How many tried and failed to get an eyedrop into the eye of an elderly loved one? A small child? Sen. Curtis HERTEL Jr. (D-East Lansing), for one, kept his hand up for all three questions.
He said his mother must take eyedrops for her glaucoma or she risks a blood pressure spike and permanent blindness. The drops don’t have addictive qualities. These aren’t opioids or something someone could or would abuse, Cooney said.
“They are actually quite painful and complicated to put in,” Hertel said.
Hertel’s mother, apparently, isn’t alone. Cooney told the Senate committee that her U-M colleague, Dr. Josh STEIN, estimated that between 2008 and 2015, nearly 335,000 patients — roughly the size of Washtenaw County — have been diagnosed with glaucoma.
At least 5% of these patients (17,000) run out of their glaucoma drops more than five times a year. Nearly 25% (84,000) run out at least once.
Unless these patients are covered by Medicare Part D, their health insurance company may not cover the cost of an early refill, forcing them to the choose between paying out of pocket for the expensive prescription or paying for groceries, Cooney said.
Medicare Part D allows early refills when patients are at 70% of their predicated days of use, or day 20 of a 30-day prescription. Cooney added that 26 states have adopted similar legislation.
“The cost of paying for early refills is very modest when compared to the cost of treating someone who loses their sight altogether,” she said.
Sen. Sylvia SANTANA (D-Detroit) asked if there’s a better way to get drops in eyeballs. The short answer was no.
Cooney said many of those who take eyedrops are older.

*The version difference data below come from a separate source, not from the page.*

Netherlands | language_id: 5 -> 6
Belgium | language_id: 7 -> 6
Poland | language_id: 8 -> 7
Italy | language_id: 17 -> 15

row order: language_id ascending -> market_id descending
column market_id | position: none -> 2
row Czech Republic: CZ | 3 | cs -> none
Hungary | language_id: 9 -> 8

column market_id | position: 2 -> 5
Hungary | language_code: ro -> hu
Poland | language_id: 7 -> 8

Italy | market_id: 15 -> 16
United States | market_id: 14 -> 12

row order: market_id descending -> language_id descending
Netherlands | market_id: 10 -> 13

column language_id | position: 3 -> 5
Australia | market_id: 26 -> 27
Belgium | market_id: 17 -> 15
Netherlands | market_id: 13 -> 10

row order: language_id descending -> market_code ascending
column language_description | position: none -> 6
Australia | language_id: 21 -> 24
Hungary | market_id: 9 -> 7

They may have tremors or Parkinson’s. They may not see well. They could have arthritis. Regardless of how the bottle is designed, they risk dropping the prescription on the counter instead of their eyeball.

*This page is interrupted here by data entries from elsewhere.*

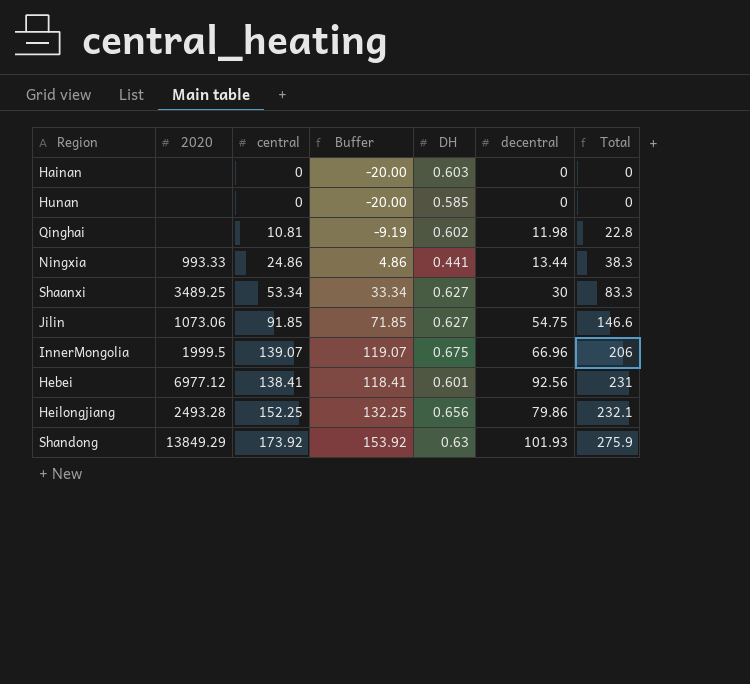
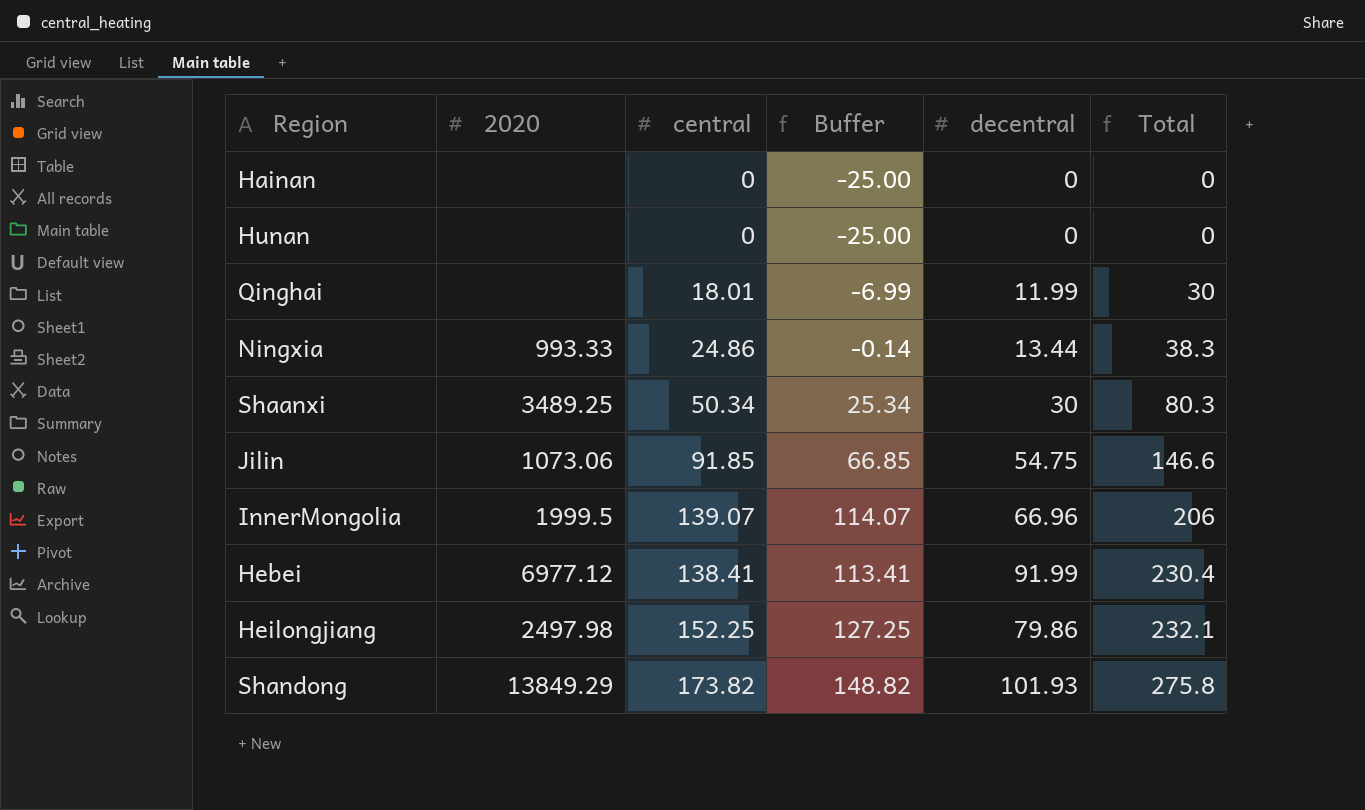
column DH | position: 5 -> none
column Buffer | formula: [central] - 20 -> [central] - 25
Qinghai | central: 10.81 -> 18.01
Qinghai | decentral: 11.98 -> 11.99
Qinghai | Total: 22.8 -> 30
Shaanxi | central: 53.34 -> 50.34
Shaanxi | Total: 83.3 -> 80.3
Hebei | decentral: 92.56 -> 91.99
Hebei | Total: 231 -> 230.4
Heilongjiang | 2020: 2493.28 -> 2497.98
Shandong | central: 173.92 -> 173.82
Shandong | Total: 275.9 -> 275.8

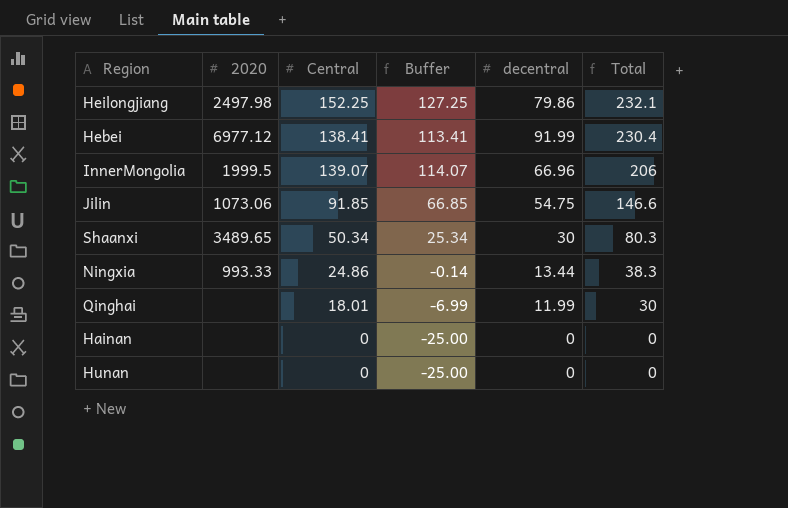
row order: Total ascending -> Total descending
column name: central -> Central
row Shandong: 13849.29 | 173.82 | 148.82 | 101.93 | 275.8 -> none
Shaanxi | 2020: 3489.25 -> 3489.65

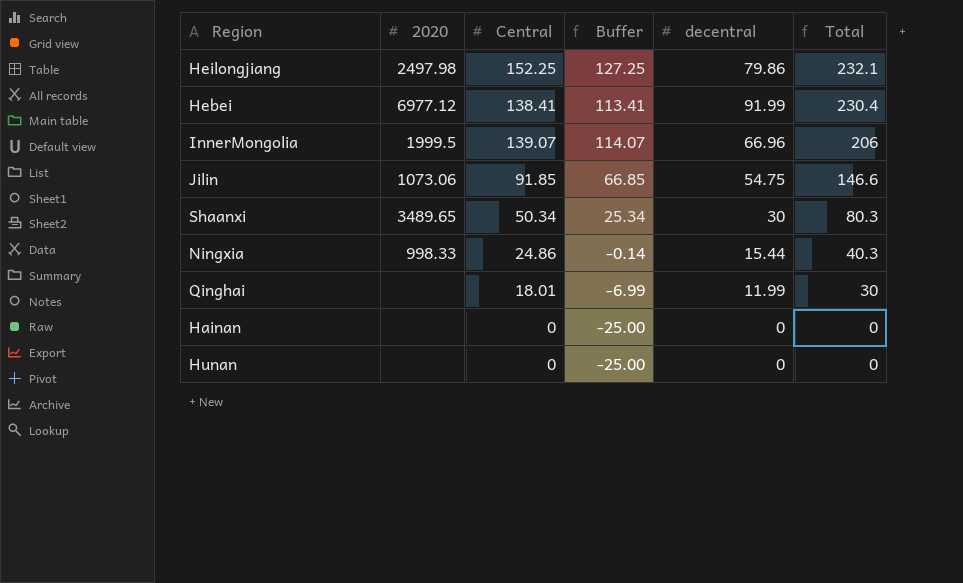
Ningxia | 2020: 993.33 -> 998.33
Ningxia | decentral: 13.44 -> 15.44
Ningxia | Total: 38.3 -> 40.3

It happens to medical professional all the time, too.
Sen. Lana THEIS (R-Brighton) asked if eye doctors could prescribe larger doses so patients don’t have renew as often.
Cooney said she’s written such scripts in the past, but private insurance companies will inevitably only pay for 30-day supplies because the supply can be better managed on their end.
No vote was taken on today’s bill, but no committee member raised an objection over it and nobody turned in testimony opposing it. No one from the insurance industry spoke for or against the bill.
HB 4451 passed the House on June 19, 105-4.